CA Lyon, 3e ch. civ., 8 septembre 2005, n° 04-01046
LYON
Arrêt
Confirmation
PARTIES
Demandeur :
Benichou
Défendeur :
Groupement social de gestion immobilière (GIE) ; Axiade Rhône-Alpes (SA) ; SIAL (SA)
COMPOSITION DE LA JURIDICTION
Président :
Mme Martin
Conseillers :
M. Santelli, Mme Miret
Avoués :
SCP Junillon-Wicky, SCP Dutrievoz
Avocats :
SCP Dumont-Latour-Weckerlin, SCP Kohn, Associés
Faits, procédure et prétentions des parties
Le Groupement social de gestion immobilière (ci-après dénommé GSGI) est un GIE ayant pour activité l'administration d'immeubles résidentiels. Le GSGI était principalement mandataire de deux sociétés propriétaires de logements sociaux dans la Région Rhône-Alpes, la société Villeurbannaise d'HLM (ci-après dénommée SVHLM) et la société immobilière de l'agglomération lyonnaise (ci-après dénommée SIAL). Leurs parcs immobiliers respectifs étaient pour la SVHLM de 24 000 logements et pour la SIAL de 2 000 logements environ. De 1991 à 2002, Maître Gilbert Benichou, huissier de justice, a été le collaborateur attitré du GSGI et par conséquent de la SIAL et de la SVHLM pour le recouvrement des dettes locatives, l'établissement des états des lieux entrants et sortants et le contentieux de fixation des loyers.

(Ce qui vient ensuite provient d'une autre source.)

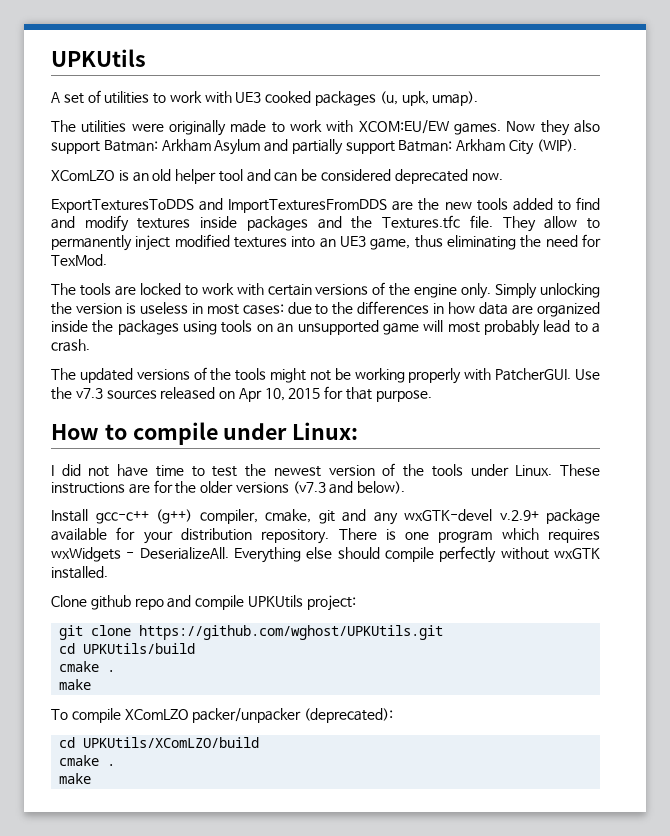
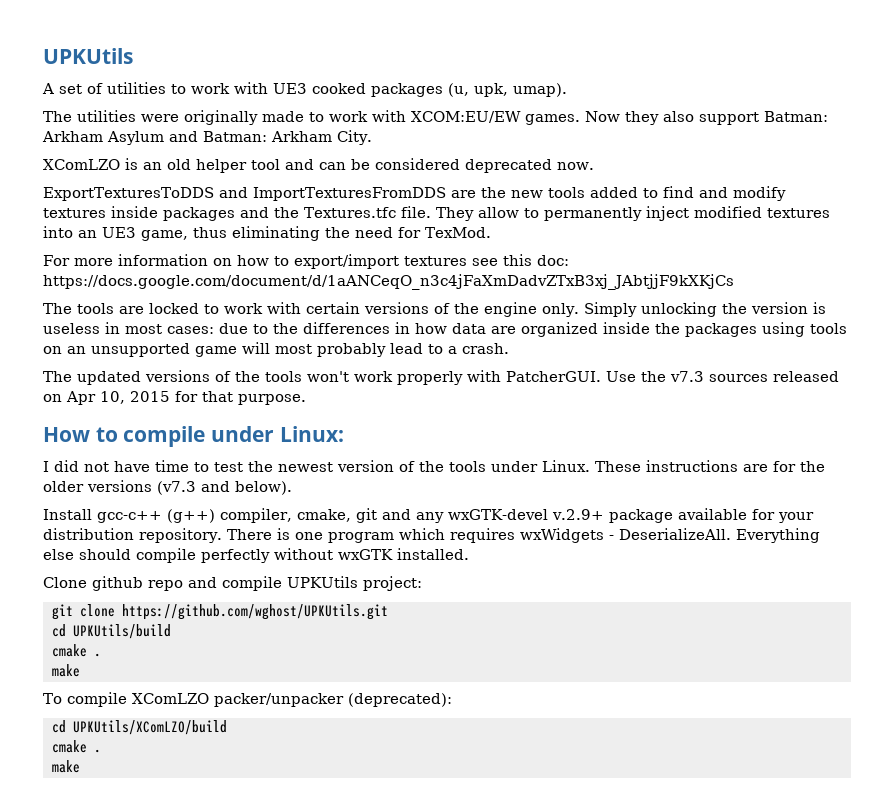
[291,139,577,155] partially support Batman: Arkham City (WIP). -> [203,130,372,145] Batman: Arkham City.
(107, 260) none -> [43,254,569,269] [43,274,734,290] // For more information on how to export/import textures see this doc: https://docs.google.com/document/d/1aANCeqO_n3c4jFaXmDadvZTxB3xj_JAbtjjF9kXKjCs
[270,368,405,383] might not be working -> [307,371,393,382] won't work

Pour pallier l'annulation par le Conseil d'Etat le 5 mai 1999 de l'article 10 du décret du 11 décembre 1996, et en l'absence de dispositions textuelles, le GIE GSGI a conclu, le 6 juillet 1999, une convention d'honoraires pour une durée d'un an, renouvelable par tacite reconduction sauf résiliation unilatérale ou promulgation d'un nouveau texte d'ordre public prévoyant un honoraire supérieur à celui octroyé.

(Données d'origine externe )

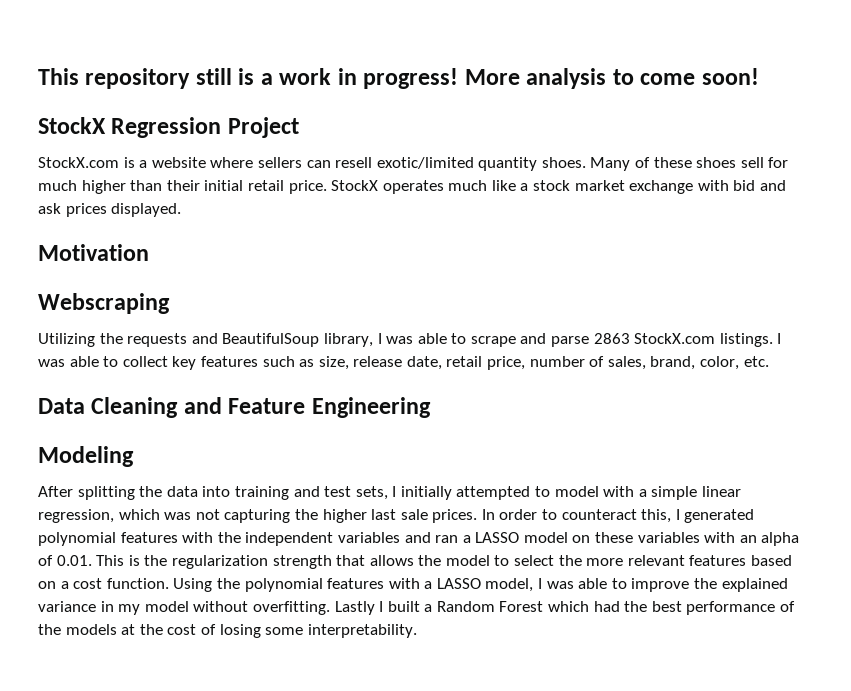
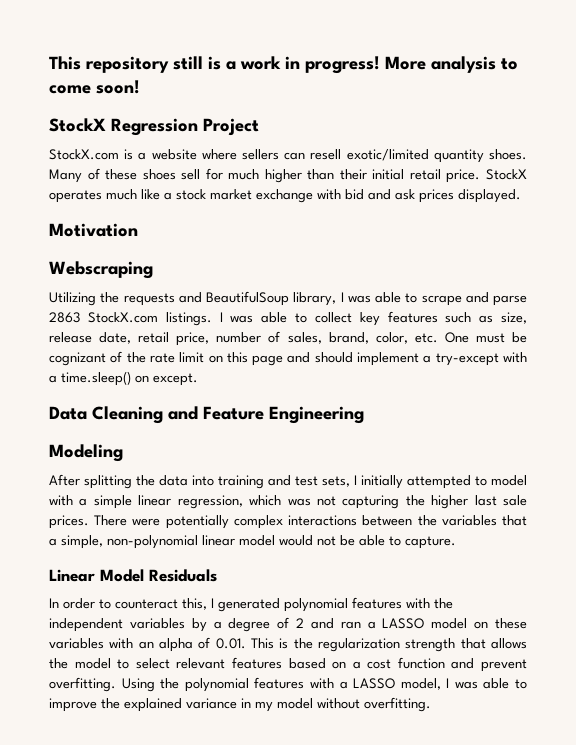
(769, 361) none -> [444,332,527,343] [49,351,528,366] [49,371,198,386] One must be cognizant of the rate limit on this page and should implement a try-except with a time.sleep() on except.
(478, 516) none -> [94,515,527,529] [49,535,456,549] [49,569,217,582] There were potentially complex interactions between the variables that a simple, non-polynomial linear model would not be able to capture. // Linear Model Residuals //
(400, 537) none -> [191,617,305,632] by a degree of 2
[558,555,624,566] the more -> (170, 663) none
[106,578,169,589] function. -> [397,657,527,672] [49,677,116,692] function and prevent overfitting.
[334,601,796,615] [38,624,417,638] Lastly I built a Random Forest which had the best performance of the models at the cost of losing some interpretability. -> (431, 704) none

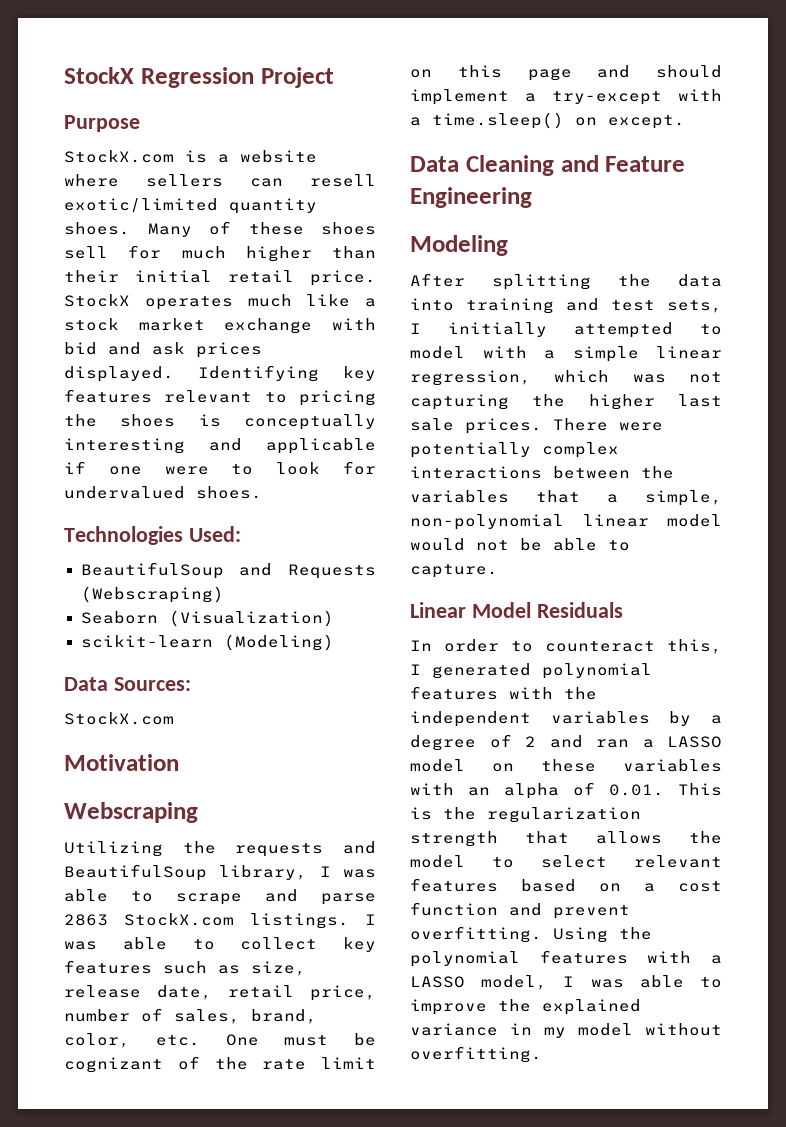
[49,56,518,74] [49,80,140,94] This repository still is a work in progress! More analysis to come soon! // -> (64, 75) none
(259, 127) none -> [64,115,140,132] // Purpose
(521, 196) none -> [198,365,376,382] [64,389,376,406] [64,414,376,430] [64,438,376,454] [64,461,377,475] [64,486,262,499] [64,526,241,545] [80,562,376,579] [80,586,224,603] [80,610,334,627] [80,634,334,651] [64,677,191,691] [64,712,174,725] Identifying key features relevant to pricing the shoes is conceptually interesting and applicable if one were to look for undervalued shoes. // Technologies Used: // BeautifulSoup and Requests (Webscraping) // Seaborn (Visualization) // scikit-learn (Modeling) // Data Sources: // StockX.com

En septembre 2002, est née la SA d'HLM Axiade Rhône-Alpes (ci-après dénommé Axiade) de la fusion-absorption des sociétés d'HLM Logirel (près de 17 500 logements) et Villeurbannaise d'HLM. La société Axiade s'est substituée à la SVHLM au sein du GIE GSGI. A cette occasion, il est apparu que la méthode de recouvrement amiable mise en place par la société Logirel était moins coûteuse qu'un traitement contentieux. A l'issue de différentes réunions, la société Axiade a décidé de fonder son action de recouvrement des loyers sur des relances amiables en révisant ses procédures internes et en recrutant du personnel pour une mission de terrain. Dans le cadre de la restructuration des services chargés du recouvrement des loyers, l'utilité du GIE GSGI a été remise en cause en sa dissolution programmée. Le 23 octobre 2002, la société Axiade a convié Maître Benichou à une réunion au cours de laquelle lui ont été présentées les nouvelles orientations et lui a été annoncé que des relations a minima seraient maintenues jusqu'à décembre 2002. Par lettre du 25 octobre 2002, la société Axiade informait Maître Benichou qu'elle n'entendait pas lui confier de nouveaux dossiers. L'étude d'huissiers Joly & Millossi, étude collaborant avec la société Logirel, se voyait confier un volume similaire de dossiers, tandis que la société Axiade renonçait aux services d'autres huissiers comme Maître Denis ou Maître Laurent.
Maître Benichou se considérant victime d'une rupture brutale et non motivée de relation contractuelle, a rencontré les dirigeants de la société Axiade et à compter de février 2003, celle-ci lui confiait à nouveau quelques dossiers, avec l'intention de mettre fin en douceur à leur collaboration.
Par acte du 28 février 2003, Maître Benichou assignait devant le Tribunal de commerce de Lyon les sociétés Axiade et SIAL ainsi que le GIE GSGI aux fins d'obtenir leur condamnation à réparer le préjudice subi du fait de la rupture brutale et abusive de leurs relations.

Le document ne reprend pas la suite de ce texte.